Jump to Last Post 1-13 of 13 discussions (35 posts)
  1. epbooks profile image82
    epbooksposted 5 years ago

    What computer brand is your favorite (for home computers)?

    For the price range of under $1000, what computer brand (w/ MS Windows) is your favorite?  Any particular reason why?

  2. lawrencebeach2010 profile image60
    lawrencebeach2010posted 5 years ago

    Honestly I have worked for most top brand computer companies such as dell, HP, Samsung, IBM and so on and I have reviewed all of there policies and there manufacturing specs. People just dont know what they are buying. Honestly if you want a computer go out and get the parts and build one yourself. 9 times out of 10 when you buy from one of the companies listed you are buying junk. My advise is, know what you are buying, knowing what you are using, learn about your hardware and get familiar with everything to do with your machine,.

    1. epbooks profile image82
      epbooksposted 5 years agoin reply to this

      Good advice for those who can put one together.  As far as cost goes, if you compare to a store-bought computer with the same specs, is it more or less expensive to manufacture yourself?

    2. lawrencebeach2010 profile image60
      lawrencebeach2010posted 5 years agoin reply to this

      If you go to the right places and get your computer parts/equipment then no it would be cheaper.  But if you are looking for some type of gaming computer you have to think that even if you use more money at least you have that guarantee of what you

    3. JayeWisdom profile image92
      JayeWisdomposted 5 years agoin reply to this

      When I bought the DELL desktop I'm still using ten years later, I selected the components and Dell put together a computer (CPU, wide-screen flat monitor, peripherals) that pleased me from the beginning.
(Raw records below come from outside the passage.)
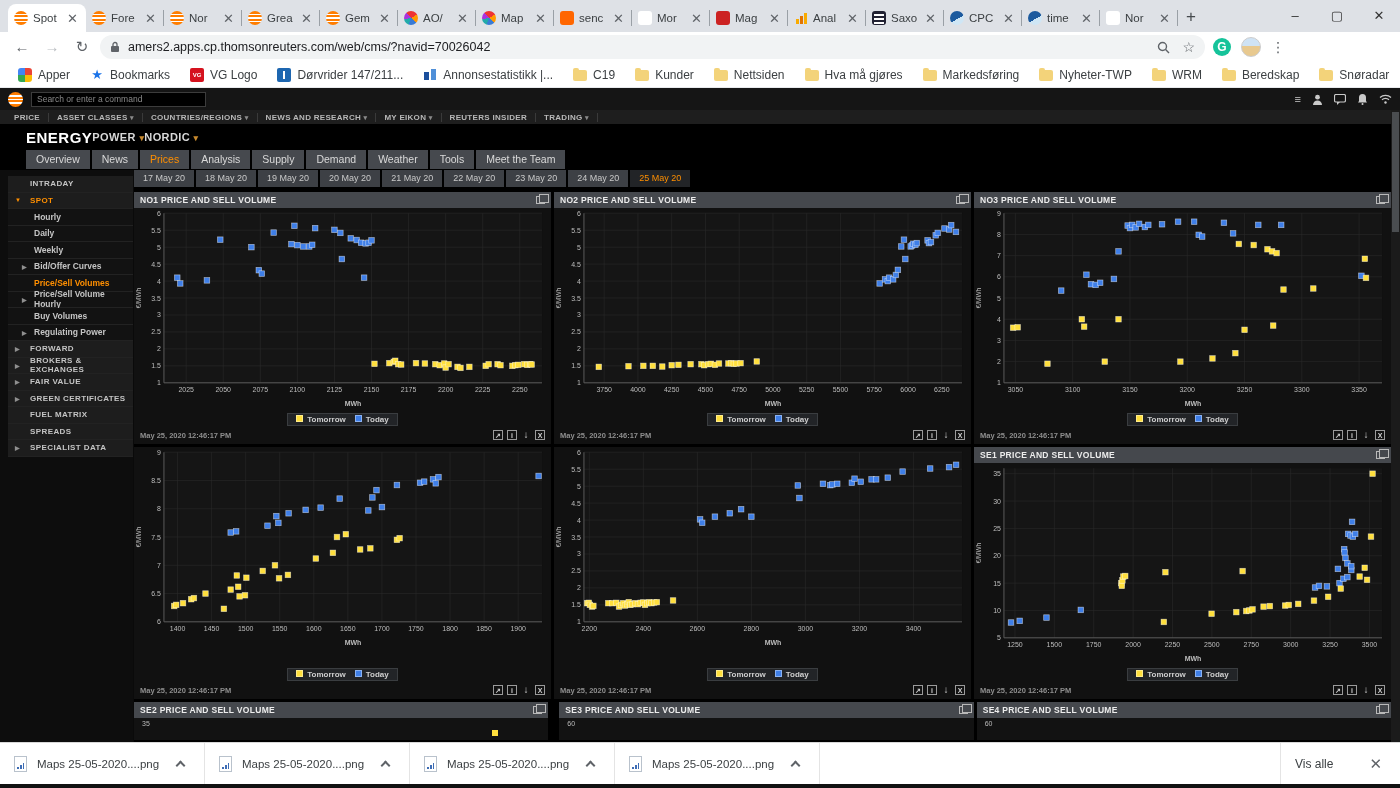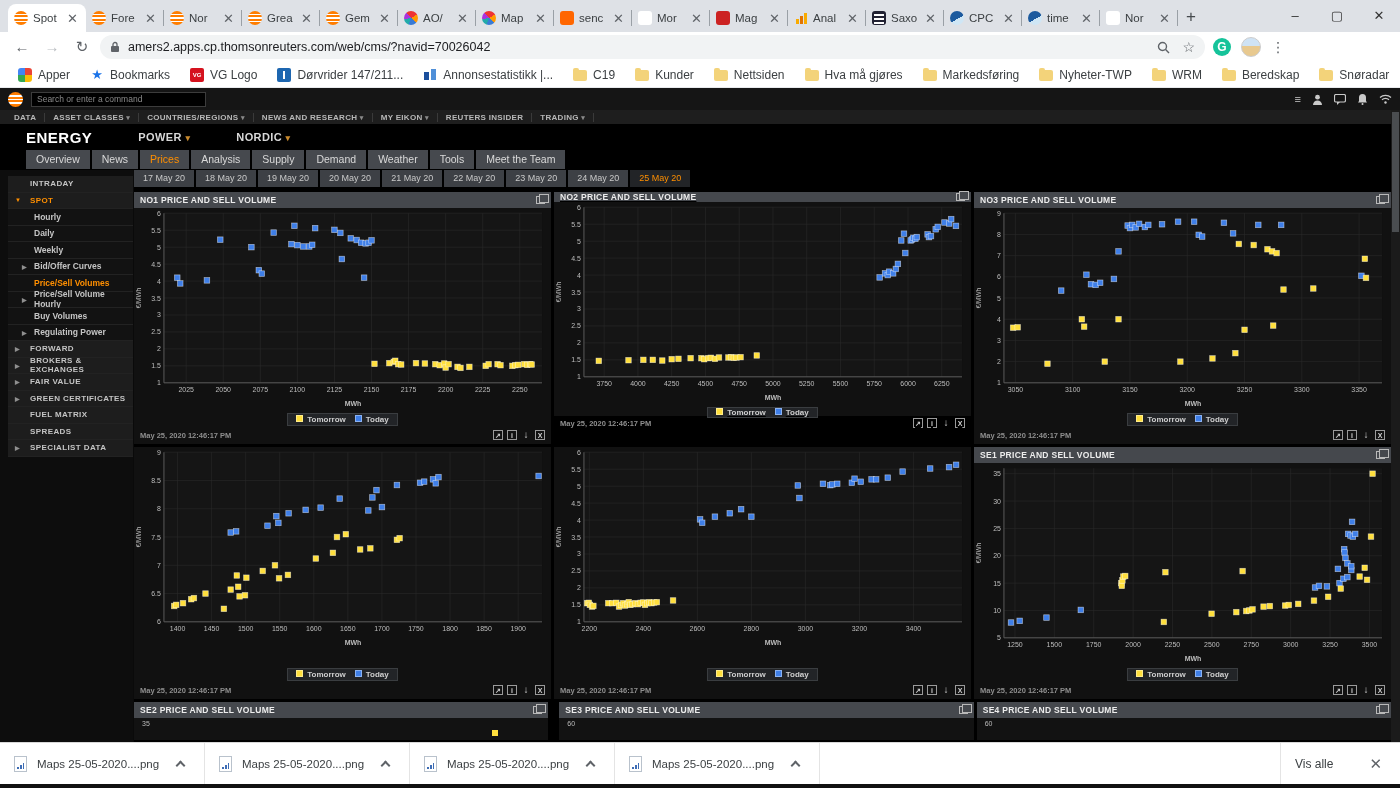--- a/index.html
+++ b/index.html
@@ -79,21 +79,21 @@
   .etop-icons svg { display:block; }
 
   .eikon-menu { position:absolute; top:110px; left:0; width:1400px; height:14px; background:#1e1e1e;
     display:flex; align-items:center; padding:0 14px; }
   .emenu-item { color:#b8b8b8; font-size:8px; font-weight:bold; letter-spacing:.3px;
     padding:0 8px; border-right:1px solid #3a3a3a; white-space:nowrap; }
   .emenu-item:first-child { padding-left:0; }
   .emenu-item .caret { color:#8b8b8b; font-size:7px; }
 
   .eikon-header { position:absolute; top:124px; left:0; width:1400px; height:26px; background:#000;
-    display:flex; align-items:center; padding:0 26px; gap:46px; }
+    display:flex; align-items:center; padding:0 26px; }
   .eh-title { color:#fff; font-size:15px; font-weight:bold; letter-spacing:.5px; }
   .eh-select { color:#d8d8d8; font-size:11px; font-weight:bold; letter-spacing:.4px; }
   .eh-select .caret { color:#c98a2e; font-size:9px; }
 
   .pagetabs { position:absolute; top:150px; left:0; width:1400px; height:20px; background:#000;
     display:flex; align-items:flex-start; padding:0 26px; gap:2px; }
   .ptab { background:#46494e; color:#d9d9d9; font-size:10.5px; padding:3px 10px 4px; }
   .ptab.active { color:#ff8f00; }
 
   .sidebar { position:absolute; top:170px; left:0; width:133px; height:572px; background:#0d0d0d;
@@ -370,21 +370,21 @@
     </svg>
     <svg width="13" height="10" viewBox="0 0 13 10">
       <path d="M1 3.5 a8 8 0 0 1 11 0" fill="none" stroke="#c9c9c9" stroke-width="1.2"></path>
       <path d="M3 5.8 a5 5 0 0 1 7 0" fill="none" stroke="#c9c9c9" stroke-width="1.2"></path>
       <circle cx="6.5" cy="8.5" r="1.2" fill="#c9c9c9"></circle>
     </svg>
   </div>
 </div>
 
 <div class="eikon-menu" id="emenu">
-    <span class="emenu-item">DATA</span>
+    <span class="emenu-item">PRICE</span>
     <span class="emenu-item">ASSET CLASSES <span class="caret">▾</span></span>
     <span class="emenu-item">COUNTRIES/REGIONS <span class="caret">▾</span></span>
     <span class="emenu-item">NEWS AND RESEARCH <span class="caret">▾</span></span>
     <span class="emenu-item">MY EIKON <span class="caret">▾</span></span>
     <span class="emenu-item">REUTERS INSIDER</span>
     <span class="emenu-item">TRADING <span class="caret">▾</span></span>
   </div>
 
 <div class="eikon-header">
   <span class="eh-title">ENERGY</span>
@@ -597,21 +597,21 @@
         <div class="pfoot">
           <span>May 25, 2020 12:46:17 PM</span>
           <span class="pficons">
             <span class="pfi">↗</span>
             <span class="pfi">i</span>
             <span class="pfi noborder">↓</span>
             <span class="pfi">X</span>
           </span>
         </div>
       </div>
-      <div class="panel" style="height: 224px; text-decoration: underline;">
+      <div class="panel" style="height: 252px;">
         <div class="ptitle">
           <span>NO2 PRICE AND SELL VOLUME</span>
           <span class="popout"></span>
         </div>
         <div class="pbody"><svg viewBox="0 0 418 201" width="100%" height="201">
             <rect x="30" y="5" width="379" height="170" fill="#151515"></rect>
             <line x1="30" x2="409" y1="175" y2="175" stroke="#2a2a2a" stroke-width="0.6"></line>
             <text x="27" y="177.5" text-anchor="end" font-size="7" fill="#bdbdbd">1</text>
             <line x1="30" x2="409" y1="158" y2="158" stroke="#2a2a2a" stroke-width="0.6"></line>
             <text x="27" y="160.5" text-anchor="end" font-size="7" fill="#bdbdbd">1.5</text>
An IT pro helped me with component selection.

  3. Superkev profile image83
    Superkevposted 5 years ago

    Friends don't let friends buy pre-built computers smile

    What Lawrence says is spot on. I use Linux for getting serious work done and Windows only for games, but I have always built my own pc's and find that it's cheaper and you will get better value for your dollar than from someplace like Dell or HP.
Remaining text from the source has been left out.